L’anticipation est un poids lourd, appuyant vers le bas avec chaque tique de l’horloge. Je le sens dans l’air, presque tangible dans son intensité.

Je rejoue le moment dans mon esprit, à la recherche de quelque chose que j’ai manqué. Un indice dans la réaction de l’homme, un indice dans ses yeux quand il a vu ces mitaines.

Pourquoi a-t-il gelé ? Que signifient ces mitaines pour lui ?

Les questions s’entrechoquent, chacune plus insistante que la dernière.
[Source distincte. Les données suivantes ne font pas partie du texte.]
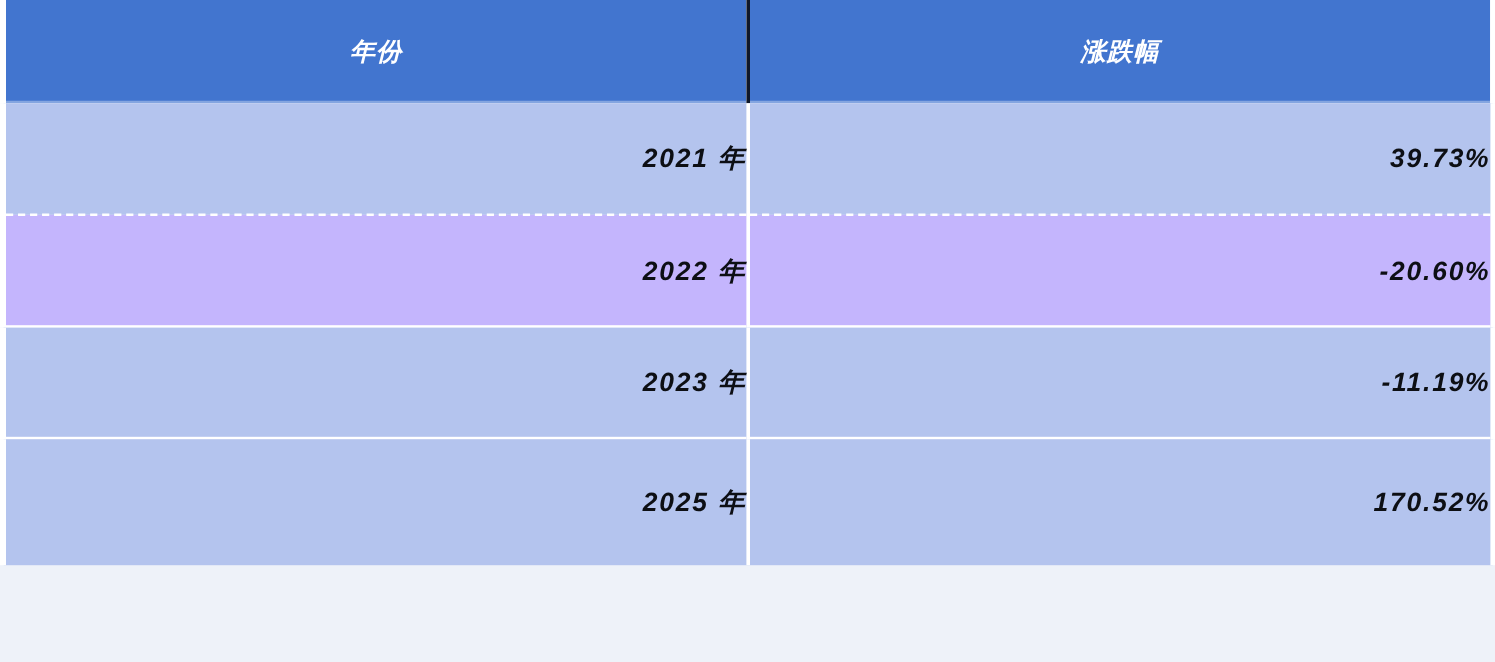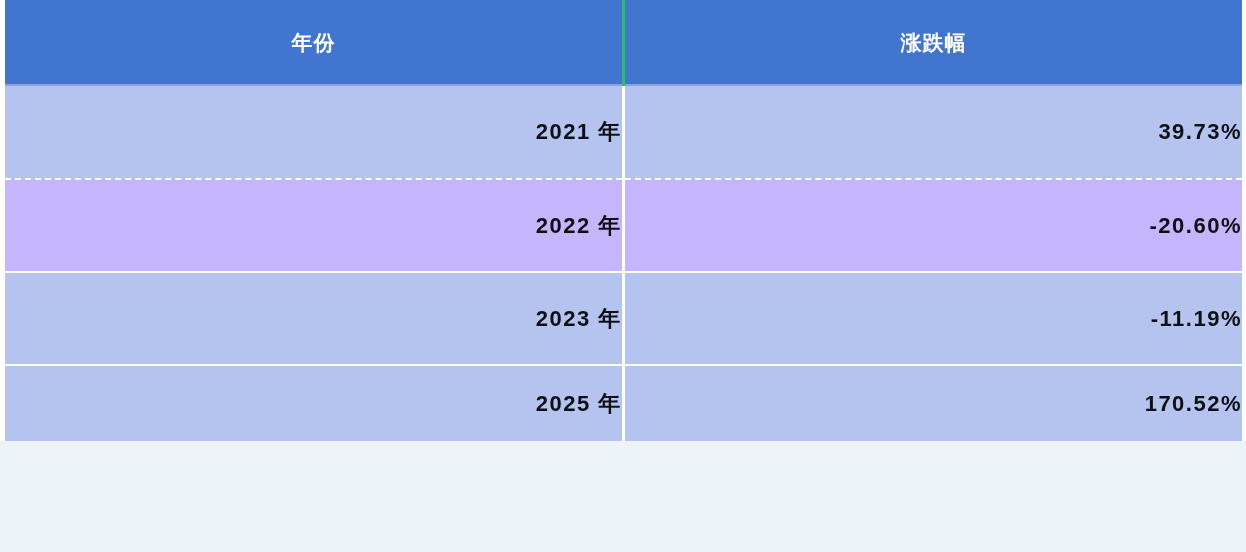--- a/index.html
+++ b/index.html
@@ -25,6 +25,7 @@
     width: 1246px;
     border-collapse: collapse;
     table-layout: fixed;
+    font-style: italic;
   }
 
   table.data-table col { width: 50%; }

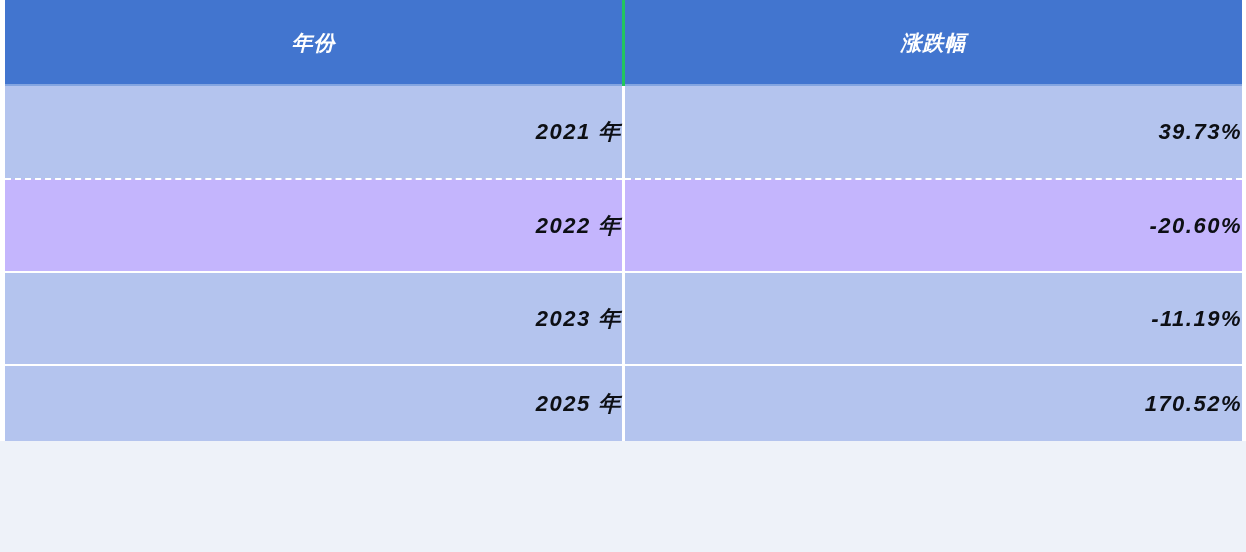--- a/index.html
+++ b/index.html
@@ -50,7 +50,7 @@
     box-shadow: inset 0 -2px 0 rgba(255,255,255,0.35);
   }
   thead th.col-change {
-    border-left: 3px solid #22c55e;
+    border-left: 3px solid #0f172a;
     border-right: 4px solid #ffffff;
     box-shadow: inset 0 -2px 0 rgba(255,255,255,0.35);
   }

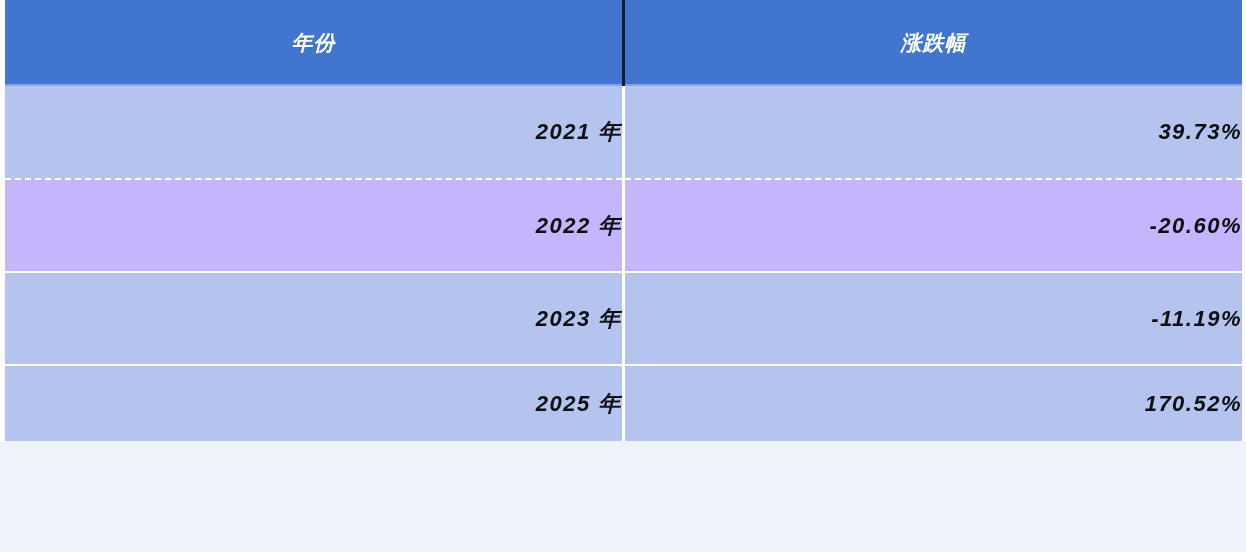--- a/index.html
+++ b/index.html
@@ -57,7 +57,7 @@
 
   
   tbody tr.data-row { height: 93px; }
-  tbody tr.data-row.row-last { height: 76px; }
+  tbody tr.data-row.row-last { height: 106px; }
 
   tbody td {
     text-align: right;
Les réponses se sentent si proches, mais follement hors de portée.

La réunion est ce soir, à un endroit choisi par eux. Neutre et publique, disent-ils. En sécurité, ils ont promis.

Mais la sécurité est un concept auquel je n’ai plus confiance. Pas depuis que l’ombre du tueur a traversé notre chemin.

Ma fille ignore les profondeurs sous la surface, les courants nous tirant dans les eaux inconnues.

Elle s’humilie doucement, dessinant dans son livre de coloriage, ignorant gentiment la tempête à l’intérieur.

J’envie son innocence, la simplicité de son monde. Un où les mitaines jaunes ne sont que des mitaines.

Je vérifie encore l’horloge. Les minutes rampent, mais le sprint vers une confrontation inévitable.

Chaque tique est un rappel des enjeux, de l’équilibre précaire que nous marchons.

Le téléphone est silencieux sur la table, une ligne de sauvetage et une menace en mesure égale.

A chaque instant qui passe, le choix s’élargit : chercher la vérité ou rester caché dans l’ombre.

Mais se cacher n’a jamais été une option. Pas maintenant, pas tellement en jeu.

Donc, je me prépare, en adoucissant ma détermination pour ce qui vient ensuite.